A CV line is a monstrous extruder. Wire runs through it and the extruder coats it and the wire continues to go down a 400 ft steam tube down a reclining tunnel and then makes a very sharp u-turn and comes back up a trough filled with cold water which cools that very hot wire until it is through a complicated process of pulleys rolled continuously onto alternating reels. 24 hours a day. 6 days a week and normally five. The average speed? 200 ft a minute.
Our factory started with eight CV lines. We made ignition wire and at first appliance wire. How much, you may ask? Millions and millions of feet. Per month. I'm not exaggerating. It's a multi-stage process, starting with a core, an intercore that gets an insulation jacket, and an outer beautiful jacket made of silicone that was a gorgeous piece of work.

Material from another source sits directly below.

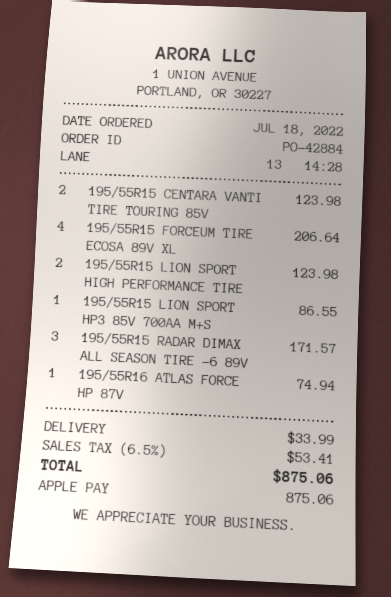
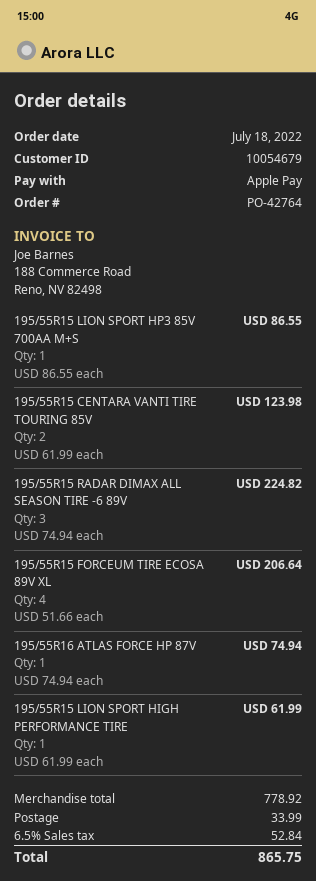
order number: PO-42884 -> PO-42764
195/55R15 LION SPORT HIGH PERFORMANCE TIRE: 2 for 123.98 -> 1 for 61.99
195/55R15 RADAR DIMAX ALL SEASON TIRE -6 89V: 3 for 171.57 -> 3 for 224.82
tax: 6.5% = 53.41 -> 6.5% = 52.84
total: 875.06 -> 865.75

My name is Michael Dittmer and my initials are MD. Some forklift driver at the beginning of my 20-year career used my initials and remembered my name MD by nicknaming me mad dog. When I was 26 years old and in my first pastorate I read a book that caused me to commit myself to always praise the Lord in every circumstance. At the age of 40 I got to try that out, that philosophy, in the dirtiest most stressful and hottest environment there is. I worked harder than anybody in that plant except for my right hand man Rick. While I was pastoring a small Church I was also working this job. I was also homeschooling my two daughters and trying to make a lovely woman who was my wife happy and also trying to work on a five bedroom farmhouse that I was purchasing and I learned to do it being trained by the factory and by the Lord without complaint and in fact smiling and laughing sometimes too loudly. Because normal people have lives and don't like to work 7 days a week 12 hours a day, they would often try to get the weekend off after 40 hours. My supervisor by the name of Terry cross trained me on every job by having me work the line next to him and then he became my babysitter and I'd start off very very slow but with time picked up speed and then was able to fill in for these normal people who wanted the weekend off.

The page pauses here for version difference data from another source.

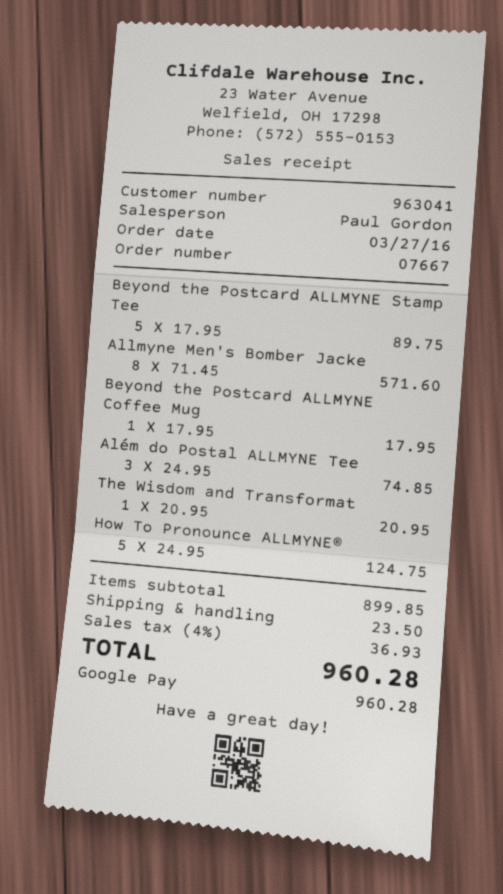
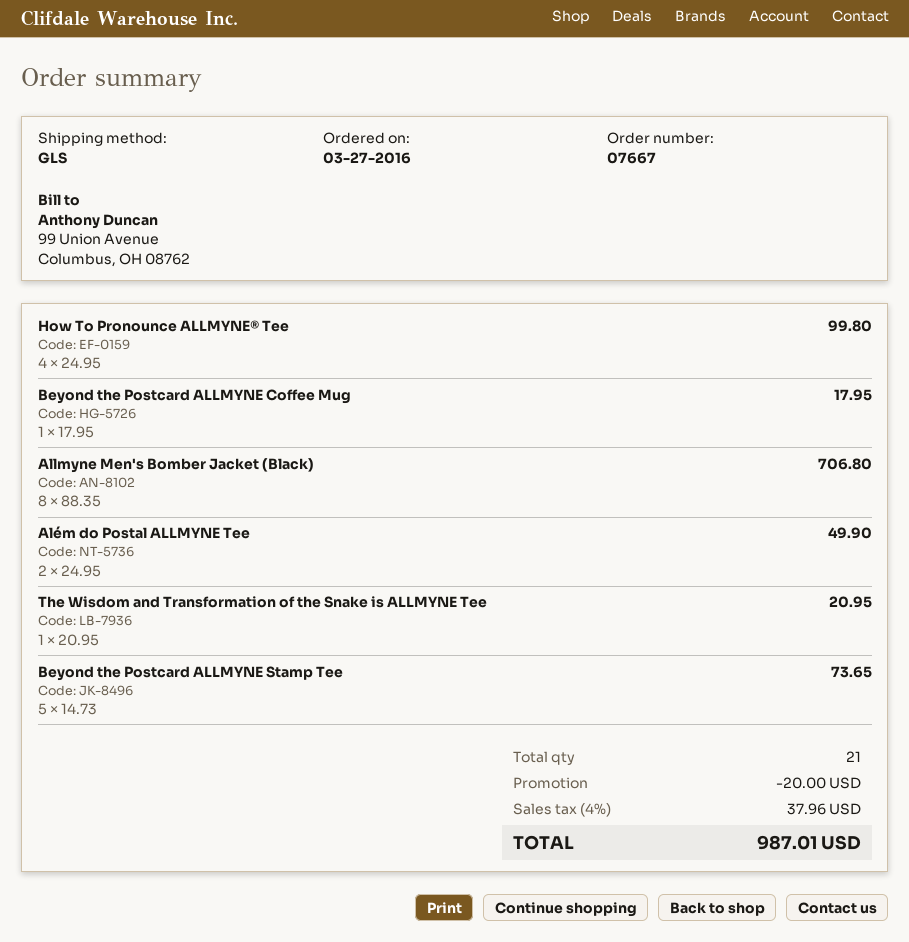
Beyond the Postcard ALLMYNE Stamp Tee: 5 x 17.95 = 89.75 -> 5 x 14.73 = 73.65
Allmyne Men's Bomber Jacke: 8 x 71.45 = 571.60 -> 8 x 88.35 = 706.80
Além do Postal ALLMYNE Tee: 3 x 24.95 = 74.85 -> 2 x 24.95 = 49.90
How To Pronounce ALLMYNE®: 5 x 24.95 = 124.75 -> 4 x 24.95 = 99.80
discount: none -> 20.00
shipping: 23.50 -> none
tax: 4% = 36.93 -> 4% = 37.96
total: 960.28 -> 987.01

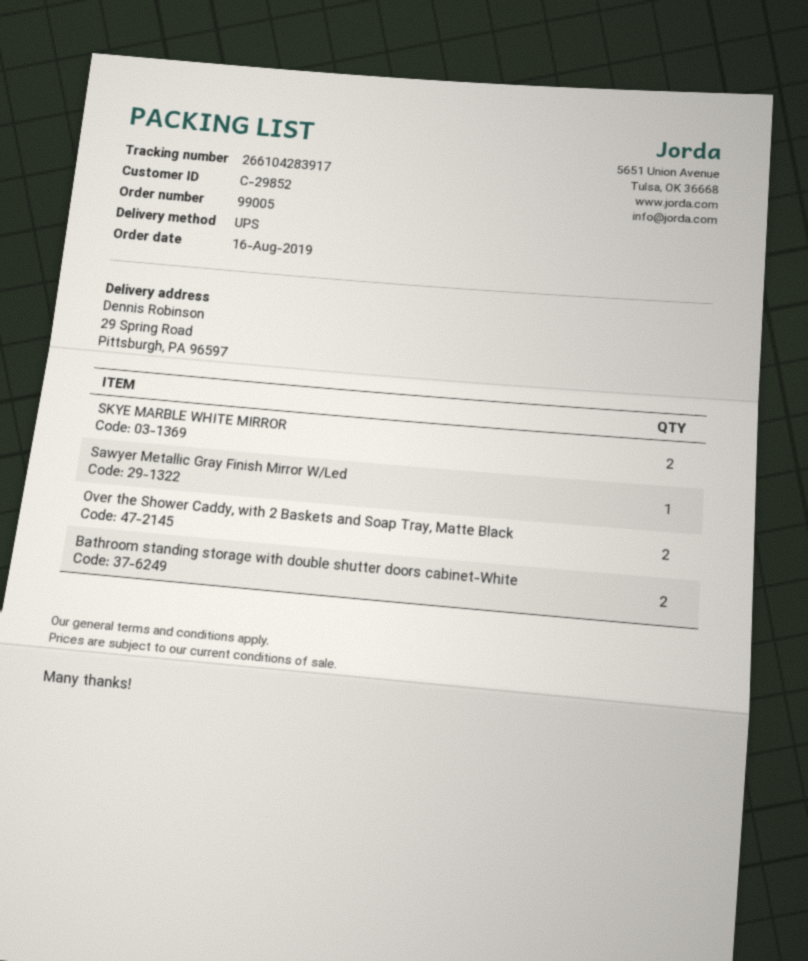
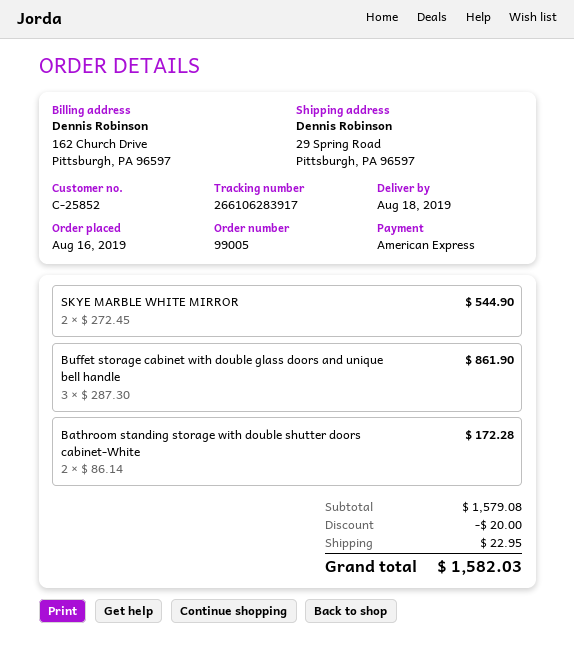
customer number: C-29852 -> C-25852
tracking number: 266104283917 -> 266106283917
Sawyer Metallic Gray Finish Mirror W/Led: 1 -> none
Over the Shower Caddy, with 2 Baskets and Soap Tray, Matte Black: 2 -> none
Buffet storage cabinet with double glass doors and unique bell handle: none -> 3

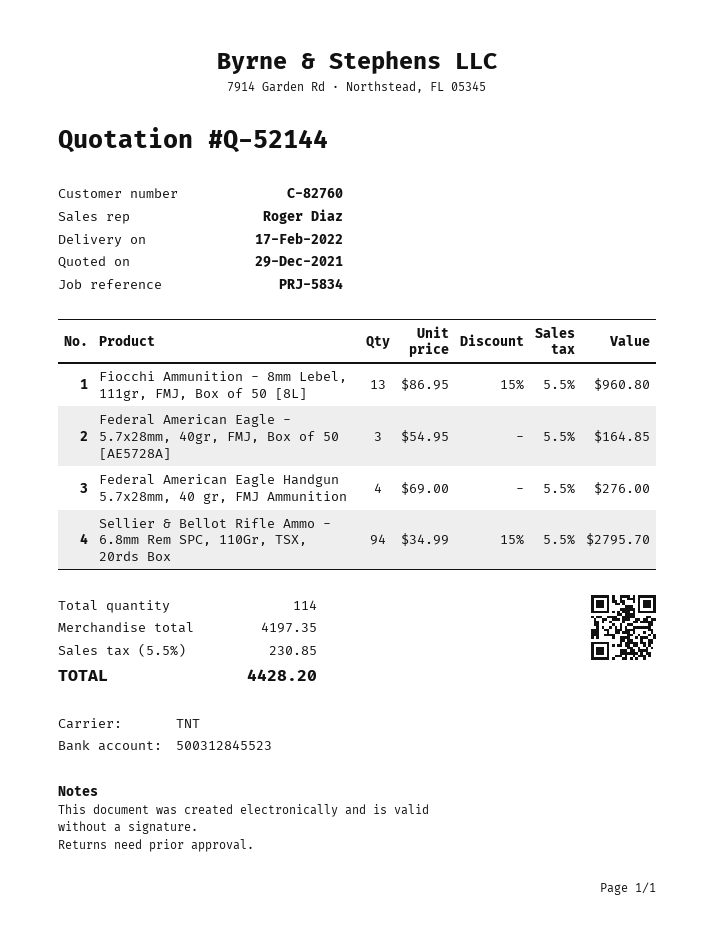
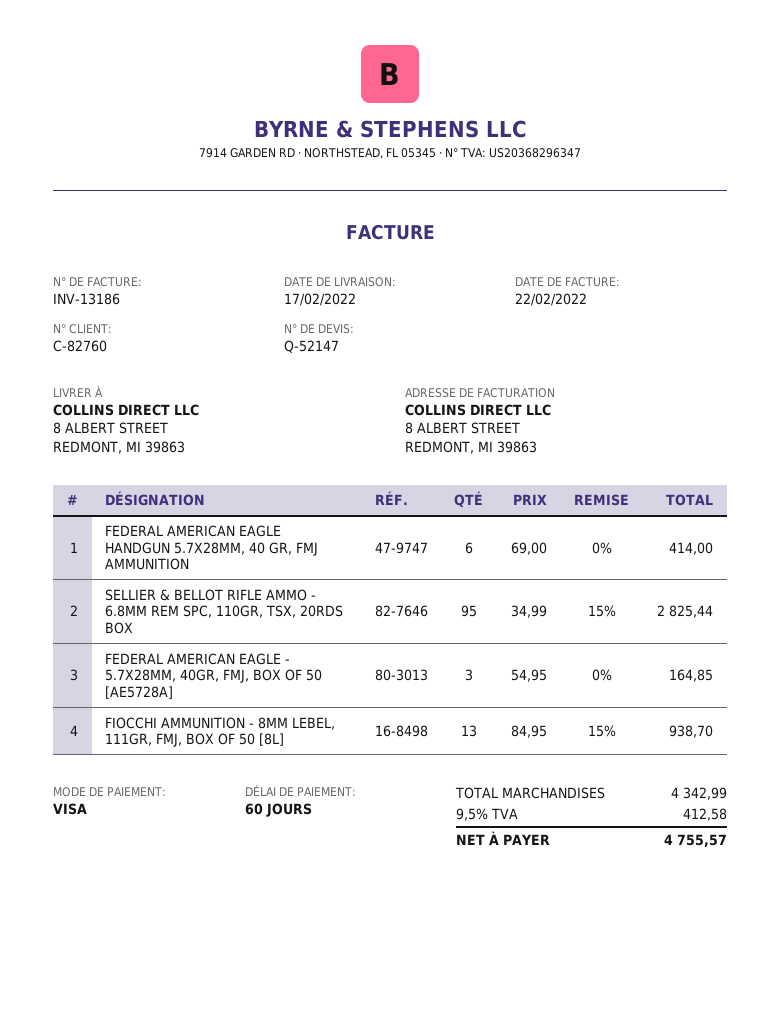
quote number: Q-52144 -> Q-52147
Fiocchi Ammunition - 8mm Lebel, 111gr, FMJ, Box of 50 [8L]: 13 x 86.95 - 15% = 960.80 -> 13 x 84.95 - 15% = 938.70
Federal American Eagle Handgun 5.7x28mm, 40 gr, FMJ Ammunition: 4 x 69.00 = 276.00 -> 6 x 69.00 = 414.00
Sellier & Bellot Rifle Ammo - 6.8mm Rem SPC, 110Gr, TSX, 20rds Box: 94 x 34.99 - 15% = 2795.70 -> 95 x 34.99 - 15% = 2825.44
subtotal: 4197.35 -> 4342.99
tax: 5.5% = 230.85 -> 9.5% = 412.58
total: 4428.20 -> 4755.57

I became so adept at filling in and my paychecks by the end of the year became so large that I started earning more yearly than the company president.
Rumors spread and others asked for advice how to do that and became my disciples known as mad dog juniors and there was even a young gorgeous little lady under five foot who practice the same thing and her nickname became mad doggette.
I think that's enough of this story for now. Thank you for listening. Be blessed and let the grace of God fall on you like a monsoon until the knowledge of the Lord covers the earth like an ocean. Later Gators.
The above picture is of my first wife and two homeschooled daughters at The farmhouse on redwood road where I pastored a small Church and worked mad dog hours at a factory rarely complaining.